Soon, Merinda was bouncing along with the movement over the tracks while I fingered a tangled mess of yarn in my lap. My incompetent movements didn’t even resemble knitting.
As Ontario whizzed by and green Quebec, with its glistening lakes and towering pines, came into view out the broad window, Merinda and I talked over the information we had on the case. As the details had been minimal, the topic was quickly exhausted, and we turned our discussion to the Herringford and Watts sign that hung in the King Street window.
“Maybe we should change the sign to read DeLuca,” I suggested, wondering if Ray might consider it an olive branch.
“Everyone knows us as Herringford and Watts. We have been advertising ourselves that way since the beginning. And DeLuca doesn’t care. I asked him once.”
“I care!” I pointed out. “Besides, you should have asked me and not Ray. He doesn’t speak for both of us.”
“A dangerous glint just appeared in your eye, Jemima. You aren’t a dowdy married woman after all!” She clapped her hands together. “This is the first big case we have had since your unfortunate nuptials”—she winked at me—“and I’m glad to know you aren’t going to be a sniveling, homesick bore.”
Time slid away with our eastward journey. We passed the hours with naps and meals, distracted gazes out the window, and a few hands of cards. Before I could believe it, we screeched to a stop.
Boston stole my soul from the moment we disembarked at South Station. The day was crisp, the sky cerulean, and though I was tired from our trip, my heart thudded with the prospect of a new city, a new country, a new adventure.
We were met at the station by our hostess, Miriam, who insisted we call her Miri just as Martha did. She settled us into the automobile, our luggage in the boot, and we rambled along. The curtain of history peeled back, and suddenly I was skipping over cobblestones steeped in the stories of the past. Whispers shrouded the Old South Meeting House and all of State Street. The voices of the martyrs erupted from the site of the Boston Massacre. The Granary Burial Ground marked the resting place of some of the most brilliant minds of any age. It was a city of steeples, of red brick, of refinement.
The car turned at Boylston and brought us to the Back Bay, where townhouses stood sentry, holding hands, manicured shrubbery springing green and bright. The boulevards erupted with small public parks, boasting statues of polished wood and pewter. We slowed at Beacon Street, overlooking the glassy Charles River, and alighted just before Gloucester intersected Massachusetts Avenue.
The closer we got to her house, the more distracted Miri became. I pestered her with questions to distract her. “Where are the fens? Is there a nice walking path along the Charles River we might easily find? We’ve heard lovely things about the Public Gardens and the Common, might you show us? What train would we take to arrive in Concord?”
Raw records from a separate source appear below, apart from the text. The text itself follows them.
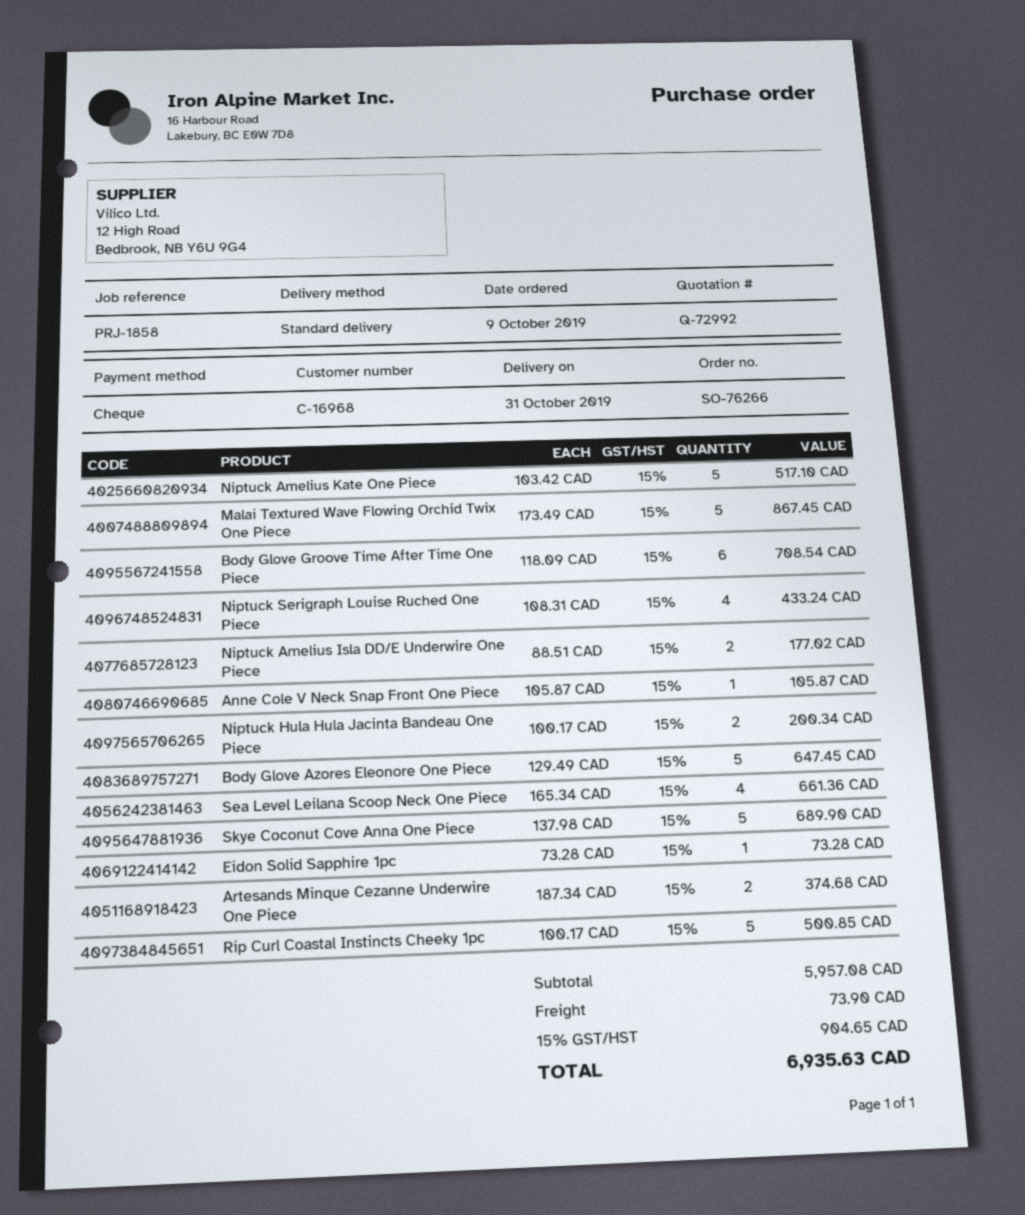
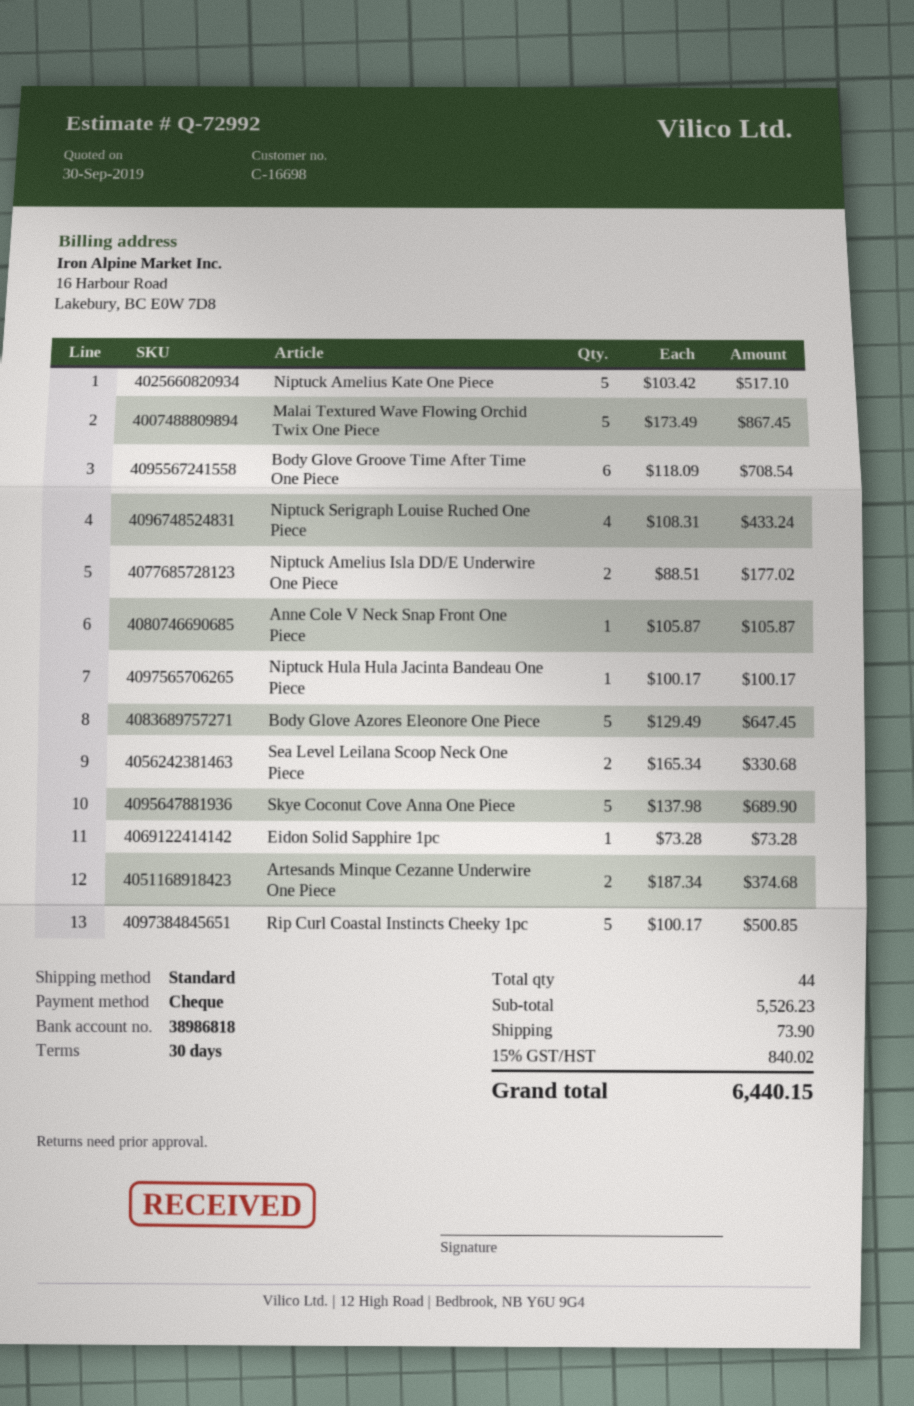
customer number: C-16968 -> C-16698
Niptuck Hula Hula Jacinta Bandeau One Piece: 2 x 100.17 = 200.34 -> 1 x 100.17 = 100.17
Sea Level Leilana Scoop Neck One Piece: 4 x 165.34 = 661.36 -> 2 x 165.34 = 330.68
subtotal: 5957.08 -> 5526.23
tax: 15% = 904.65 -> 15% = 840.02
total: 6935.63 -> 6440.15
Once inside the brick townhouse, I peered in awe at the gold wallpaper and cozy corners. Miri felt we would want to freshen up and pointed out the fresh towels she had instructed the maid to put on our beds. Our rooms were at the top of the oak staircase, the lavatory in between. I stole a look into Merinda’s bedroom. It had a decidedly blue theme and the dearest bookshelves built up and around the fireplace and mantel. The colors of my own room were softer and more feminine. The fresh potted flowers on the mantelpiece inspired a twinge of jealousy as I thought of the brown weeds on the windowsill at my own home.
I rearranged my hair and happily accepted the teacup and biscuits the maid brought on a tray. Miri Winthrop and her husband basked in affluence indeed. This was just their house in town, the maid explained as she unpacked my clothes and dainties. The Winthrops owned a house on what she called “the Cape” and another in New York State.
Not half an hour later, I gathered Merinda and we went downstairs for dinner. There we met George Winthrop, a tall man with a daintily clipped moustache, a receding hairline, and a certain penchant for digging his index and middle fingers into his bespoke vest.
We sat around the walnut table as the first course was presented.
“Miri has so enjoyed your little escapades as relayed by Martha Kingston,” George began. Merinda’s eyes locked with mine. Little escapades!
“Yes, that is how I found you!” said Miri. “Martha sends me clippings as a bit of amusement. She follows all the papers, and I knew that if I should ever find myself in a bind I would need women daring enough to do a man’s job.”
“Rather ridiculous, I thought,” George sniffed. “Wouldn’t want a woman of mine dressing in trousers.”
Though his tone was cordial, his words had Merinda gripping her soup spoon so tightly her knuckles went white. Indeed, when George began railing about Martha Kingston herself being foolish enough to take on a man’s job, Merinda had one of two options: stab him with her salad fork or smother herself with her napkin. Happily, she chose the latter.
George filled the air with business talk, one tedious account after another. As he dropped hints about the markets and cities ranging from Philadelphia to Nashville, I surmised his work was in finance and trade. He seemed to spend a great deal of time traveling.
I set down my soup spoon. “Do you ever accompany your husband, Miri?” I wondered, thinking how thrilling it would be to see this great country, to enjoy each other’s company on long train trips. A never-ending honeymoon, perhaps.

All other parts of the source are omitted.